--- The input ---

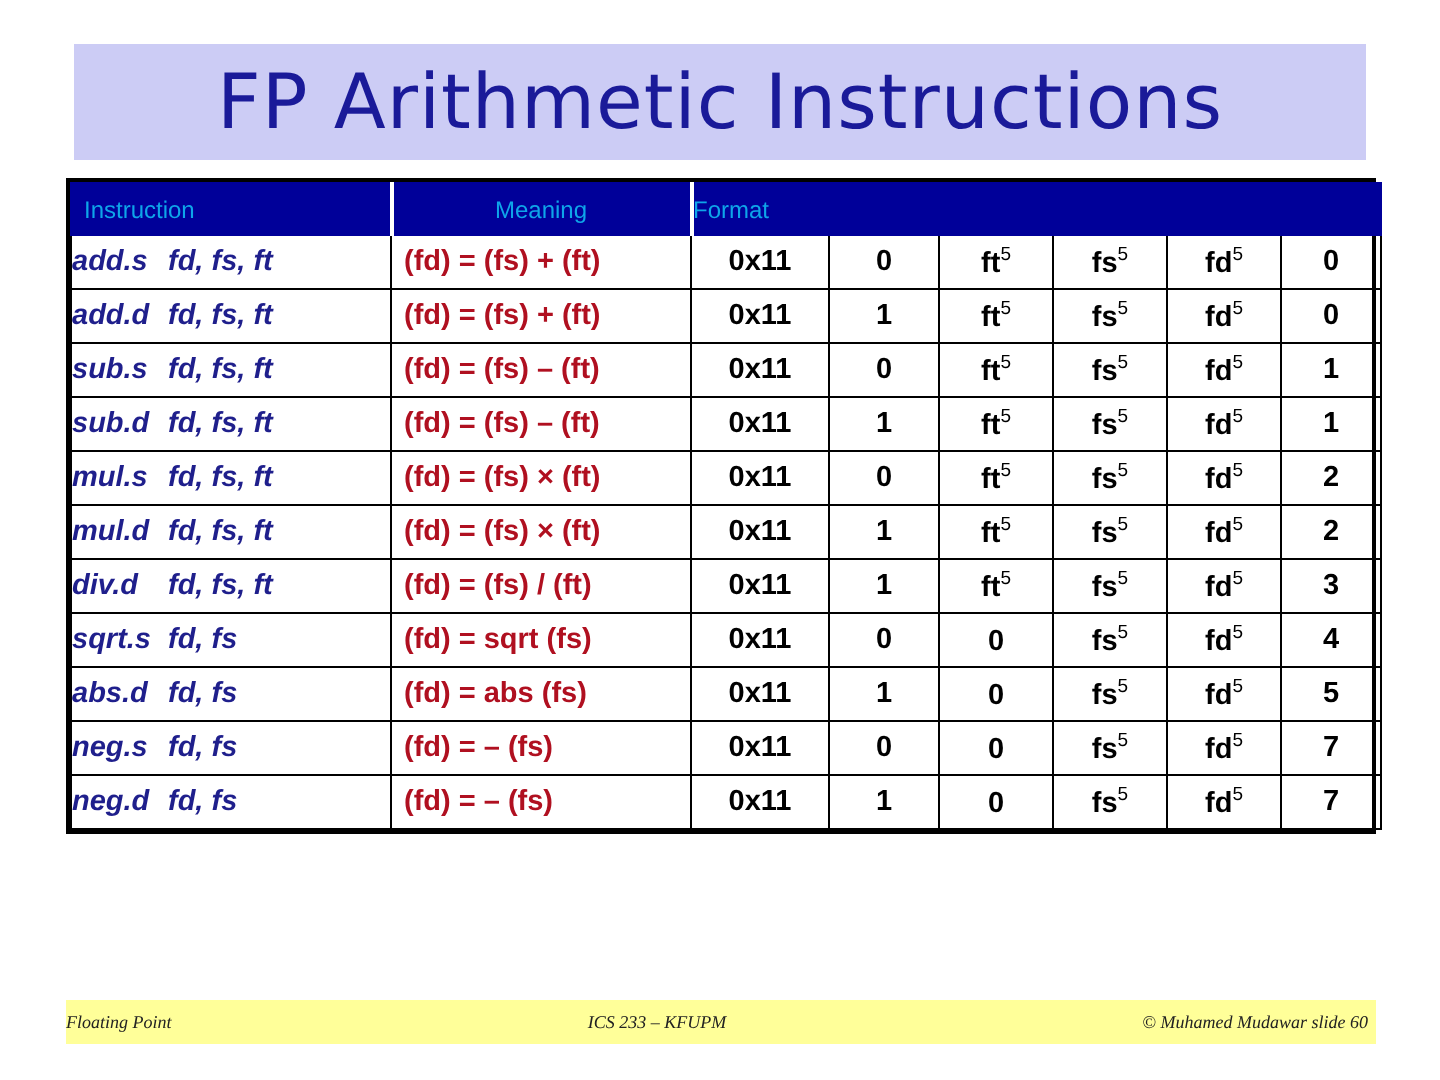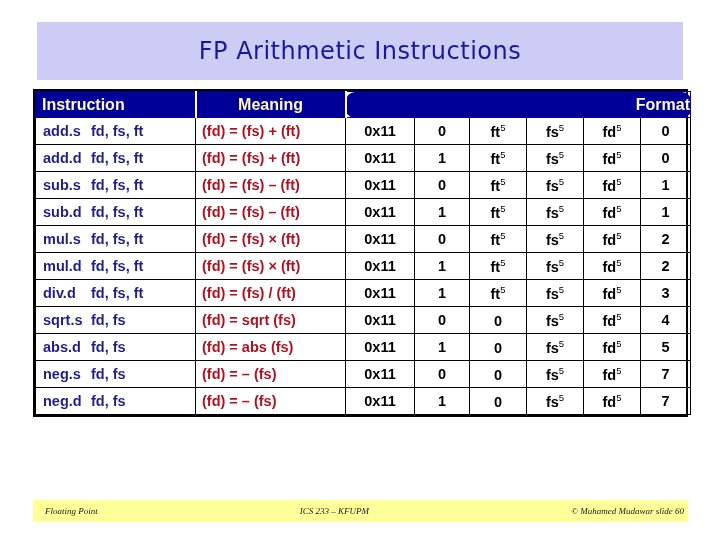"FP Arithmetic Instructions" #title-text { font-size: 24px -> 38px }
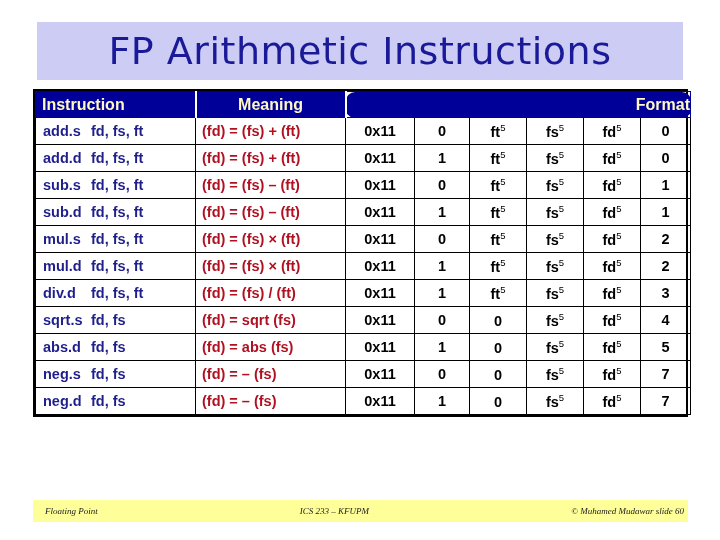"Instruction" thead th { color: #fef9c3 -> #0ea5e9; font-size: 16px -> 12px; font-weight: bold -> normal }
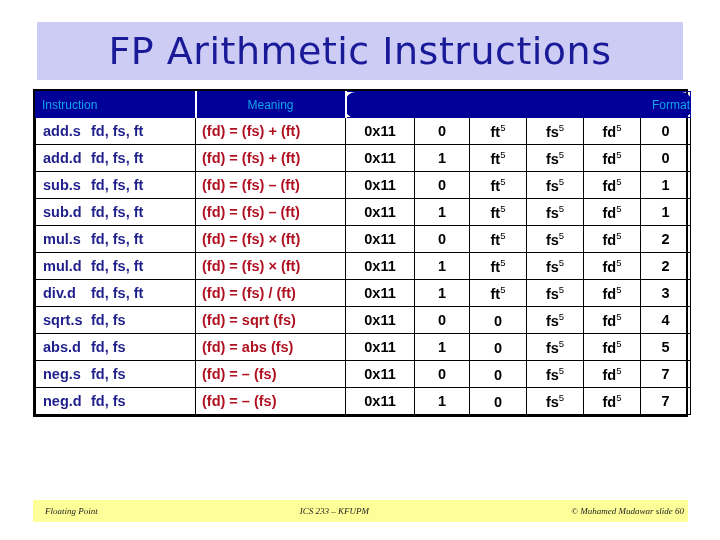"Format" th.h-format { border-radius: 9px -> none; text-align: right -> left }
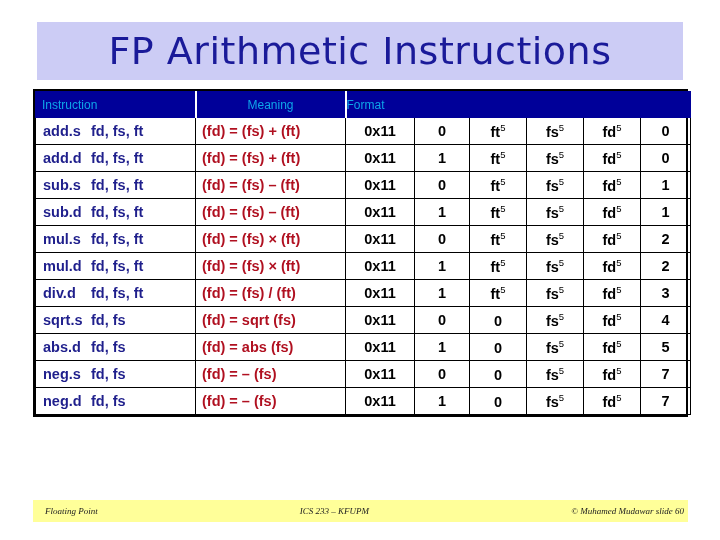"add.s fd, fs, ft" td.c-instr { font-style: none -> italic; padding-left: 7px -> none }
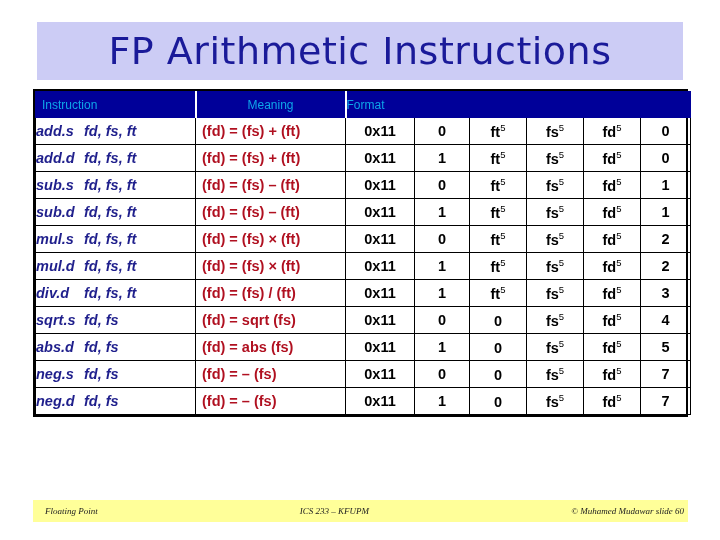"Floating Point" #footer-left { padding-left: 12px -> 0 }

---

= Task instructions =
Beginning with the line that includes "border-radius: 9px ->" and ending with the last line of the material, reproduce those lines exactly and nothing else, with no pictures.

= Reply =
"Format" th.h-format { border-radius: 9px -> none; text-align: right -> left }
"add.s fd, fs, ft" td.c-instr { font-style: none -> italic; padding-left: 7px -> none }
"Floating Point" #footer-left { padding-left: 12px -> 0 }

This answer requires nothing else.